Pour commencer, prélevez 10 millilitres de l’échantillon d’eau de diatomée dans un tube à centrifuger. Centrifuger le tube à 13 400 g pendant cinq minutes. À l’aide d’un pistolet à pipette, jeter soigneusement 9,8 millilitres de surnageant.
Transférez ensuite 200 microlitres de l’échantillon d’eau de diatomée enrichie dans un tube à centrifuger de deux millilitres. Ensuite, prenez 0,5 gramme de tissu de marge pulmonaire d’un corps humain noyé. À l’aide de ciseaux, coupez le tissu pulmonaire jusqu’à ce qu’il devienne boueux.
Pour l’extraction de l’ADN des échantillons de diatomées et de poumons, ajoutez d’abord des billes de verre aux deux échantillons. Après avoir bien mélangé les échantillons, ajoutez 40 microlitres de protéinase K dans les tubes. Après une incubation de 15 minutes à température ambiante, ajoutez 200 microlitres de tampon de liaison dans les deux tubes.
Mélangez immédiatement les échantillons à l’aide d’un mélangeur vortex pendant quatre minutes. Placez ensuite les tubes dans un bain-marie à 70 degrés Celsius pendant 10 minutes. jusqu’à ce que la solution devienne claire.

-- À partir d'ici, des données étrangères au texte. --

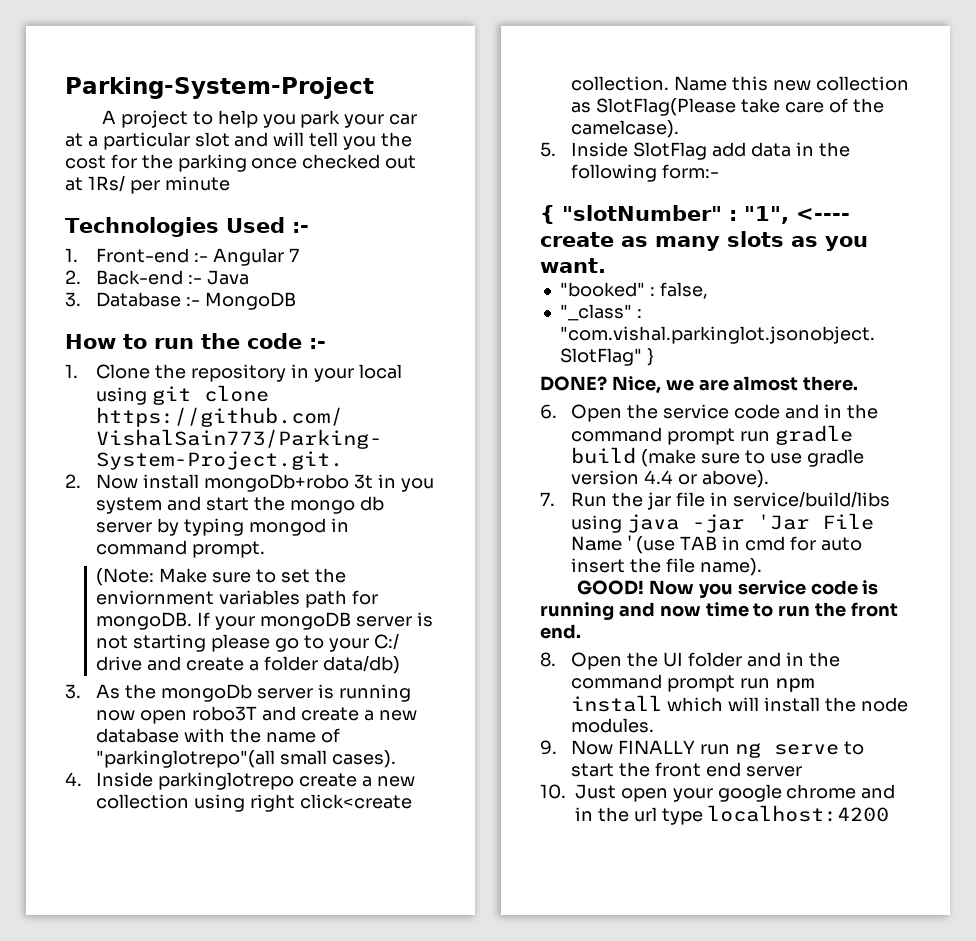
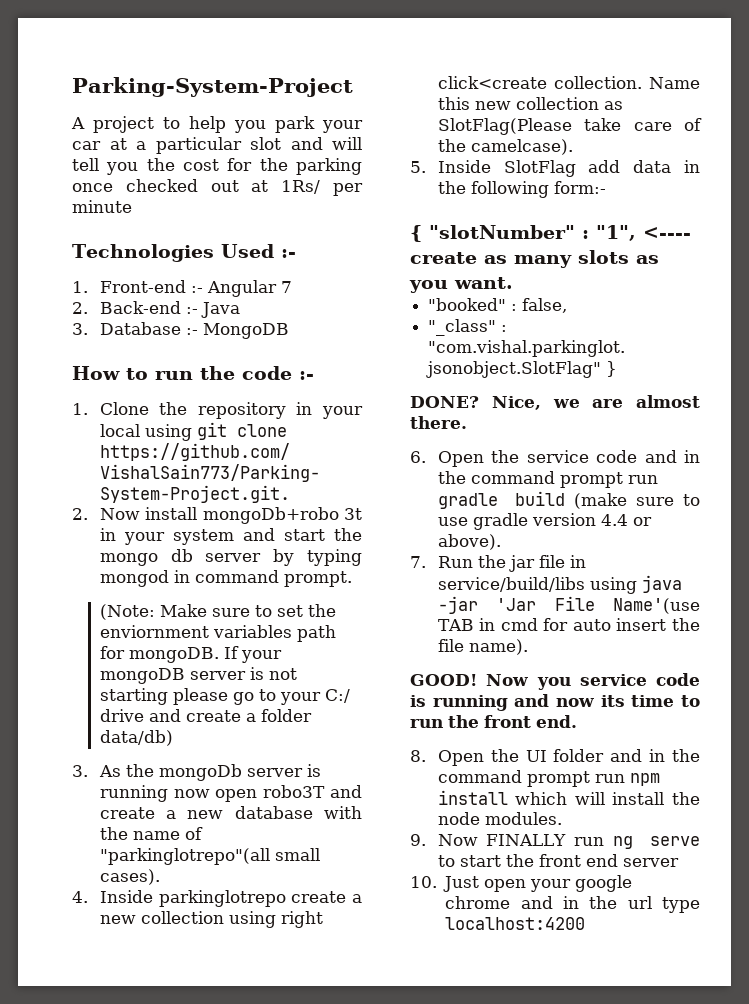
[400,478,434,492] you -> [123,532,165,545] your
(701, 611) none -> [600,695,625,707] its

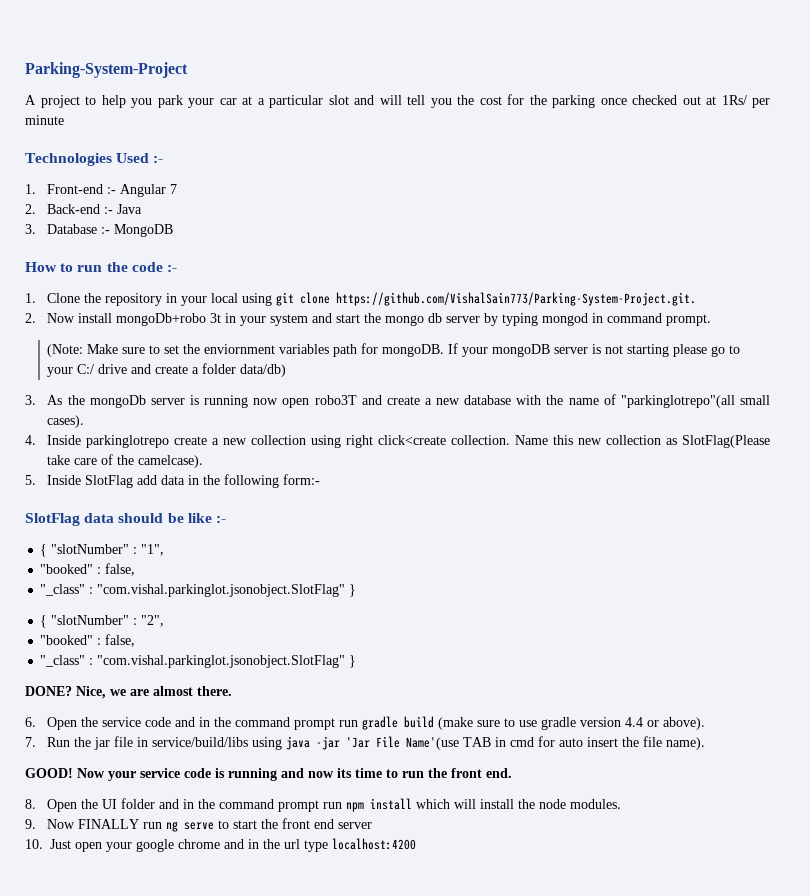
[410,225,691,242] [410,250,659,268] [409,277,513,293] { "slotNumber" : "1", <---- create as many slots as you want. -> [25,513,226,526] [40,544,165,557] [40,563,136,576] [40,584,357,597] [40,615,165,628] SlotFlag data should be like :- // { "slotNumber" : "1", // "booked" : false, // "_class" : "com.vishal.parkinglot.jsonobject.SlotFlag" } // { "slotNumber" : "2",
[536,677,571,690] you -> [108,771,136,781] your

Ensuite, transférez la solution claire avec le précipité floculant. dans une colonne d’adsorption de trois centimètres de long remplie d’une matrice de silicium. Centrifuger la colonne à 8 000 G pendant 30 secondes.
Jetez ensuite le liquide usé dans le tube de collecte et remettez la colonne dans le tube de collecte. Ajoutez maintenant 500 microlitres du tampon d’élimination de l’inhibiteur dans la colonne et centrifugez à 13 400 G pendant 30 secondes. Après avoir éliminé les déchets liquides, ajoutez 700 microlitres de tampon de lavage dans la colonne et centrifugez à nouveau.
Après avoir éliminé le liquide usé, replacez la colonne d’adsorption dans le tube de collecte vide. Centrifuger la colonne à 14 500 g pendant deux minutes pour éliminer le plus de tampon de lavage possible. Maintenant, retirez la colonne et placez-la dans un tube à centrifuger propre.
Ajouter 100 microlitres de tampon d’élution à la partie centrale de la membrane d’adsorption. Centrifuger la colonne à 13 400 g pendant une minute après une incubation de cinq minutes à température ambiante. Transférer la solution obtenue dans le tube de prélèvement dans la colonne d’adsorption avant de centrifuger à nouveau.
Stockez l’ADN de la diatomée éluée à une température de deux à huit degrés Celsius pour une utilisation future. L’électrophorèse sur gel d’agarose a montré des bandes d’ADN de diatomées entre 250 et 500 BP dans les échantillons d’eau et les tissus après amplification par PCR.